On “Flaws and All,” as to demonstrate her point, Beyoncé swipes at her underarm flab; it jiggles more dramatically than I honestly ever would have guessed, and is therefore all the more greeted with joyful squeals. Later, she brushes up a bit close to a stage prop and nods to the infamous incident of Beyoncé vs. The Fan: “You better move that fan away from me!” And when she works the crowd — she asks us to say “heeeey mzzzz Carter,” and then she asks us to say “heeeeeeeeyyyy mzzzzzz Caaaaaahter” — it’s with a calculated rasp that’s certainly sexy, but also sweet, and, dare I say, almost maternal? Whatever it is, what it adds up to is that it’s hard to imagine a performer more in control of her audience.
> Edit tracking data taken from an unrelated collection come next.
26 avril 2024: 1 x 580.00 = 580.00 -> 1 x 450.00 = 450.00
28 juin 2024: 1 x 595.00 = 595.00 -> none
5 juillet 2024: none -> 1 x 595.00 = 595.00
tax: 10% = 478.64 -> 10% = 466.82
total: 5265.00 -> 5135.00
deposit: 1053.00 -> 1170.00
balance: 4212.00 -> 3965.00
By the time she has flown over our heads, in a sparkly bodysuit, to do “Survivor,” it’s a wrap. There’s the unimpeachable streamroller that is seeing the “Single Ladies” dance, and there’s a bit of a cappella “I Will Always Love You,” and then there’s “Halo,” and I mean, if you haven’t already, come on, give up, give in. On “I Miss You” she virtual-dances with a figure bearing more than a passing resemblance to a Prometheus Engineer, and even that seems like a great idea.
Even despite, or maybe thanks to, the wait on new material, this actually is a pretty interesting time in the age of Beyoncé. Her last album was the moodiest thing she’s ever recorded. And she has severed ties with her dad, who shepherded her entire career; she is doing it free of the machine. If ever there will be a move away from the narrative of domination — a rejection of superstardom, a true crack — it would come now.
Of course, this being Beyoncé, she’s already gone ahead and neatly packaged all that ennui for us. Life Is But a Dream, her self-directed HBO documentary, was Beyoncé presenting herself as one who now looks inward. As New York’s Nitsuh Abebe wrote, “Given 90 minutes of HBO airtime to sell us any story she wants, she paints a rosy, responsible, carefully composed picture of someone who is, at most, making baby steps toward being less of a perfectionist. The parts of Life Is But a Dream that show us a ‘real’ and ‘vulnerable’ Beyoncé feel like the parts of job interviews where someone’s asked about their greatest weaknesses.”
So, yes: Even when she’s supposedly being vulnerable, we’re still here, dealing with, as our own Emily Yoshida excellently put it, “our love of/frustration with the perfect android of professionalism” that is Beyoncé. But, live, that’s an extremely powerful tool. There’s the chatter about the new album, and her newfound independence, and the concern over whether she can still move giant amounts of units. And then, in the middle of it, there’s Beyoncé, doing what she does. There is Beyoncé owning.